▶ _Your task_
Pictures stay out, but every line of the data is copied exactly.

▶ _Recorded data_
※ ※ ※
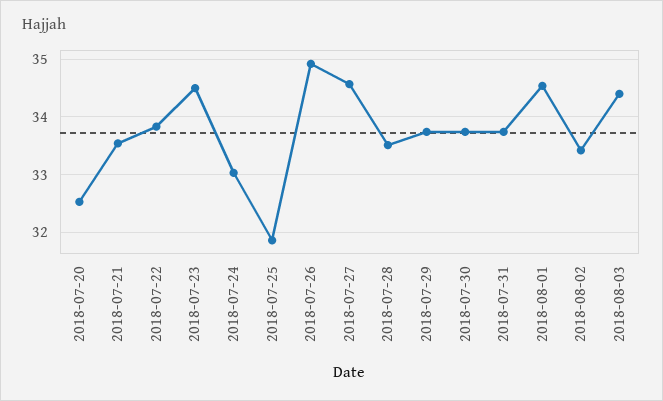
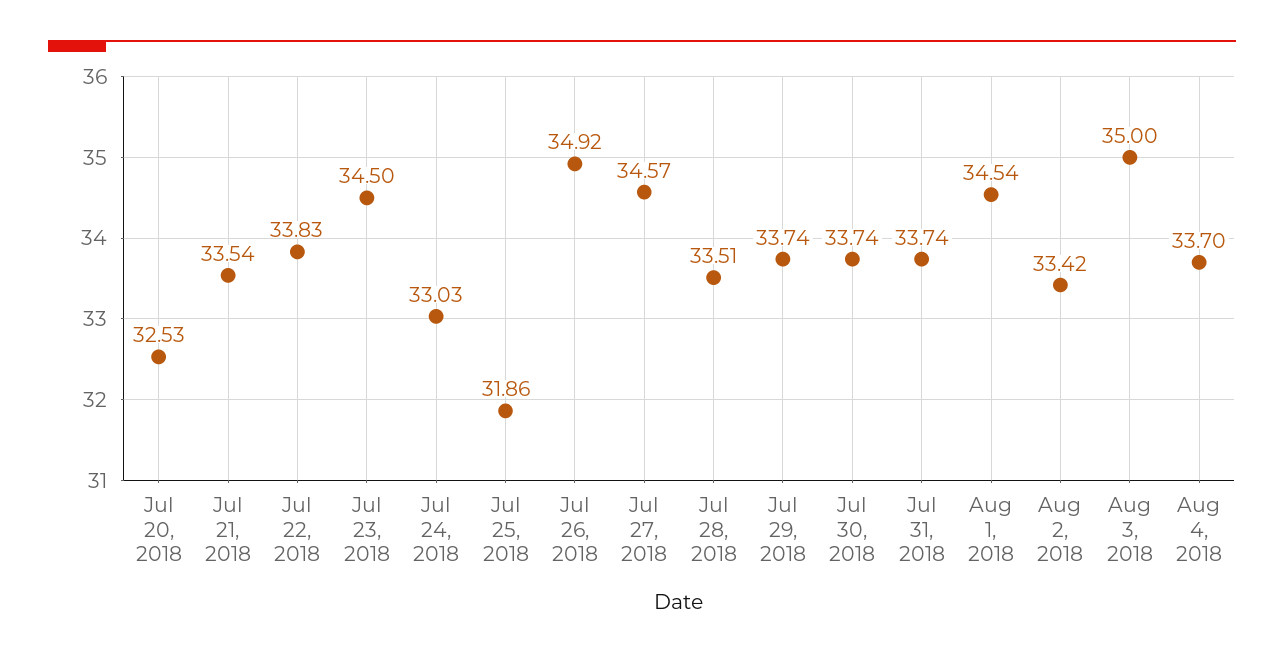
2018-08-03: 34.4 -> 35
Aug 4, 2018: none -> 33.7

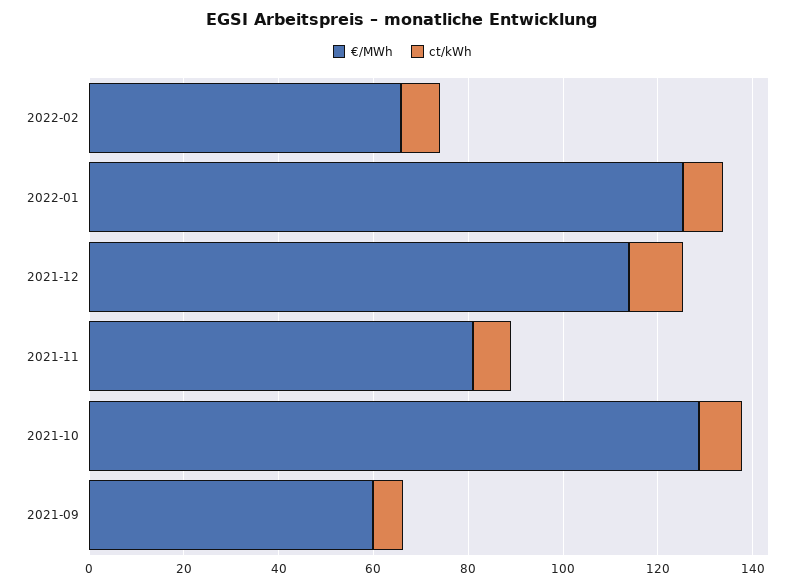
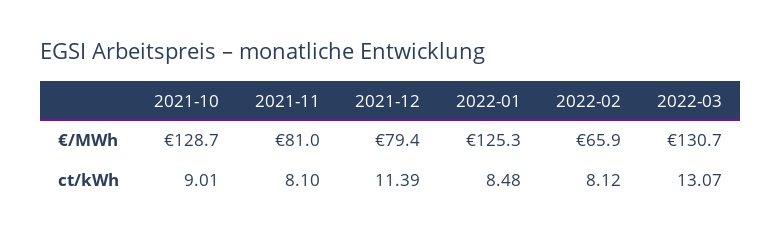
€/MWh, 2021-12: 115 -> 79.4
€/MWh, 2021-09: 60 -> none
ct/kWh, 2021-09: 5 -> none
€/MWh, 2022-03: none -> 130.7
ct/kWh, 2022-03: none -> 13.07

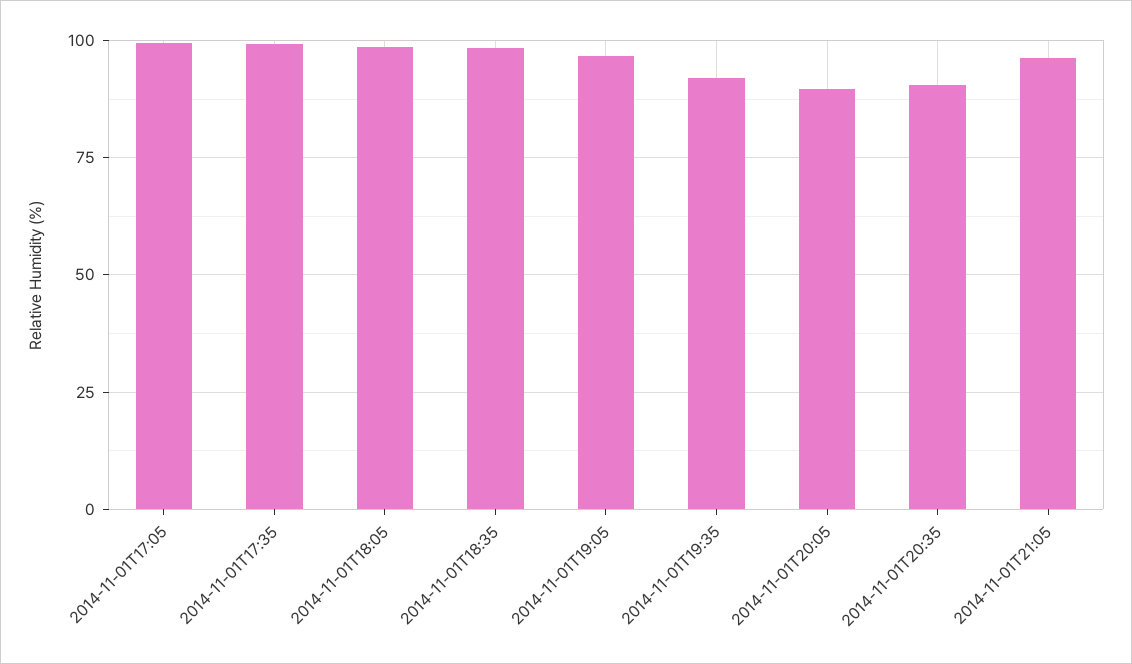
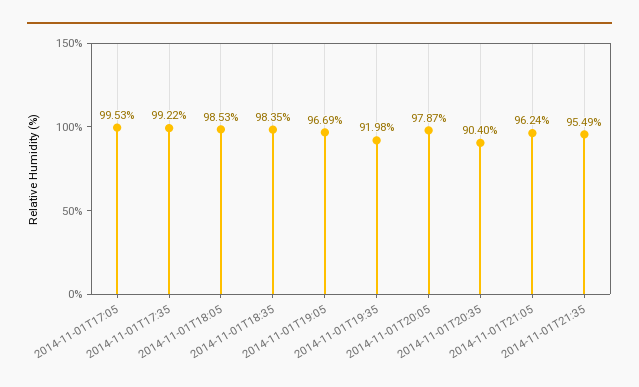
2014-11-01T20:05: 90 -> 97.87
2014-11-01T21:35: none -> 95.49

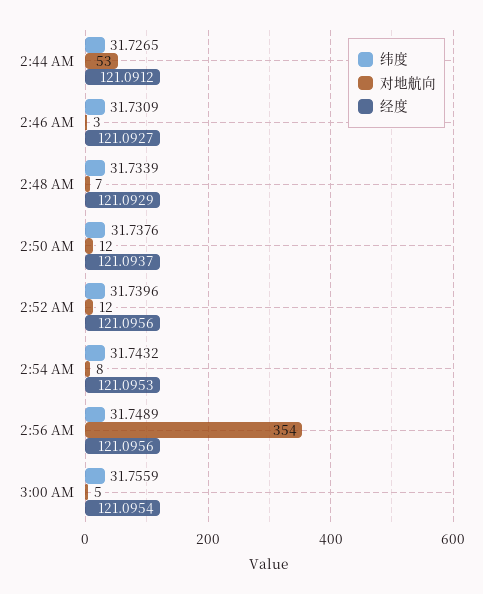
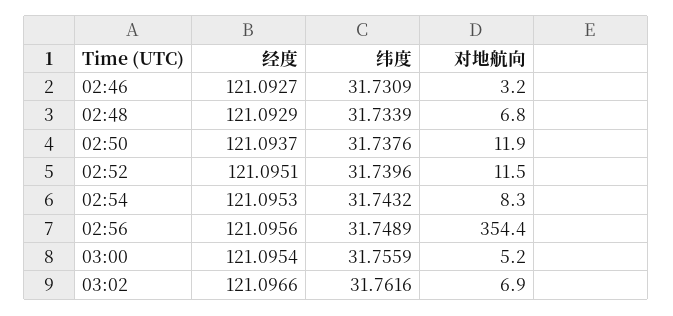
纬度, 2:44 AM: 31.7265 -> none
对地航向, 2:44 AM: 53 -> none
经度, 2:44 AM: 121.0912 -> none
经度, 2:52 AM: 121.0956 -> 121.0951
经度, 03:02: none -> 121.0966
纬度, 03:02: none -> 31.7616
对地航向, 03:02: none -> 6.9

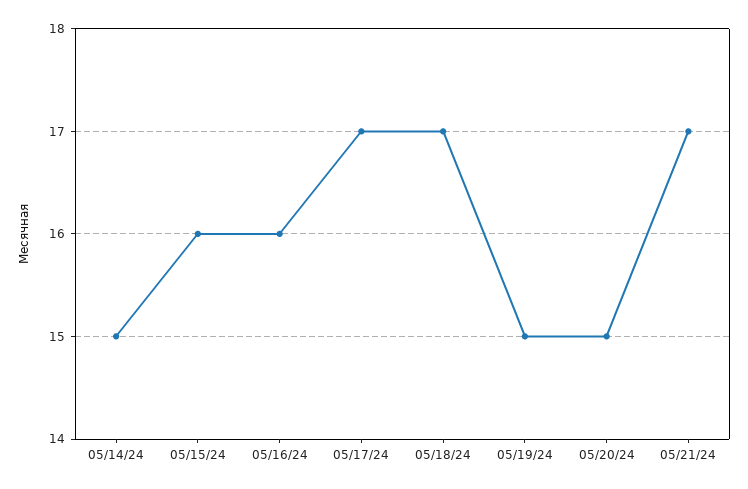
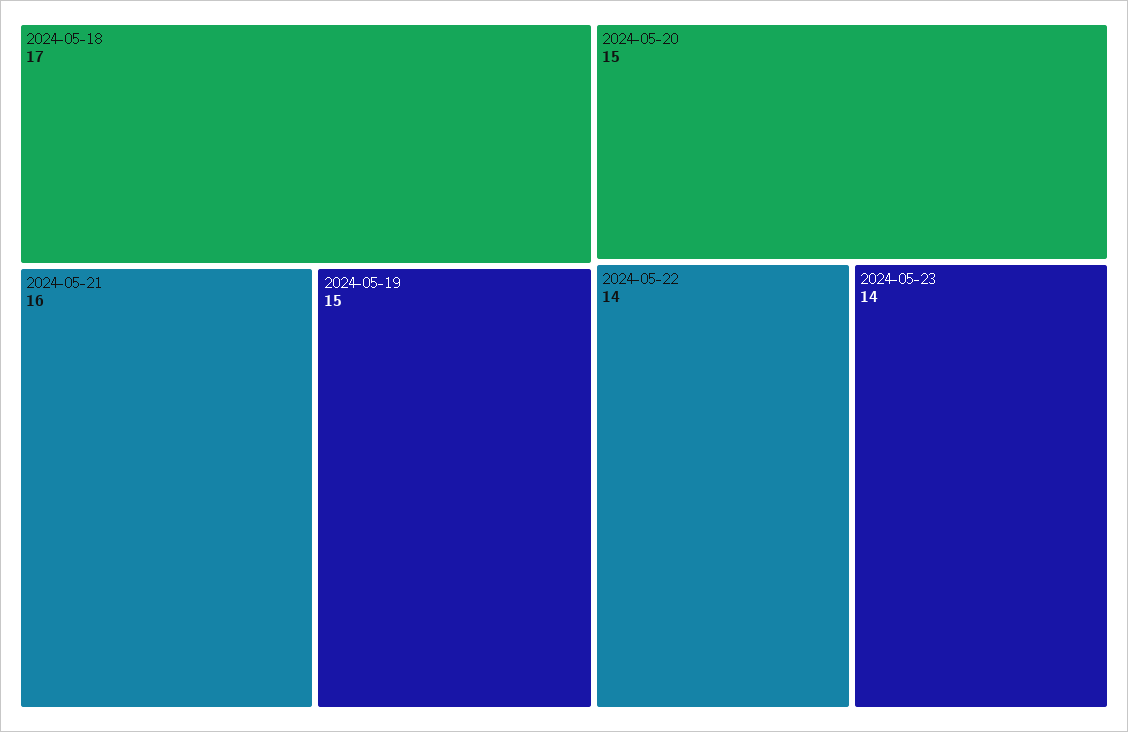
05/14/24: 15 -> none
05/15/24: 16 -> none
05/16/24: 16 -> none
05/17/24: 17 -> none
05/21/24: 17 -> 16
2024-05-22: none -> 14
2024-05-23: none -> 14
※ ※ ※
▶ _Task result_
2018-08-03: 34.4 -> 35
Aug 4, 2018: none -> 33.7

€/MWh, 2021-12: 115 -> 79.4
€/MWh, 2021-09: 60 -> none
ct/kWh, 2021-09: 5 -> none
€/MWh, 2022-03: none -> 130.7
ct/kWh, 2022-03: none -> 13.07

2014-11-01T20:05: 90 -> 97.87
2014-11-01T21:35: none -> 95.49

纬度, 2:44 AM: 31.7265 -> none
对地航向, 2:44 AM: 53 -> none
经度, 2:44 AM: 121.0912 -> none
经度, 2:52 AM: 121.0956 -> 121.0951
经度, 03:02: none -> 121.0966
纬度, 03:02: none -> 31.7616
对地航向, 03:02: none -> 6.9

05/14/24: 15 -> none
05/15/24: 16 -> none
05/16/24: 16 -> none
05/17/24: 17 -> none
05/21/24: 17 -> 16
2024-05-22: none -> 14
2024-05-23: none -> 14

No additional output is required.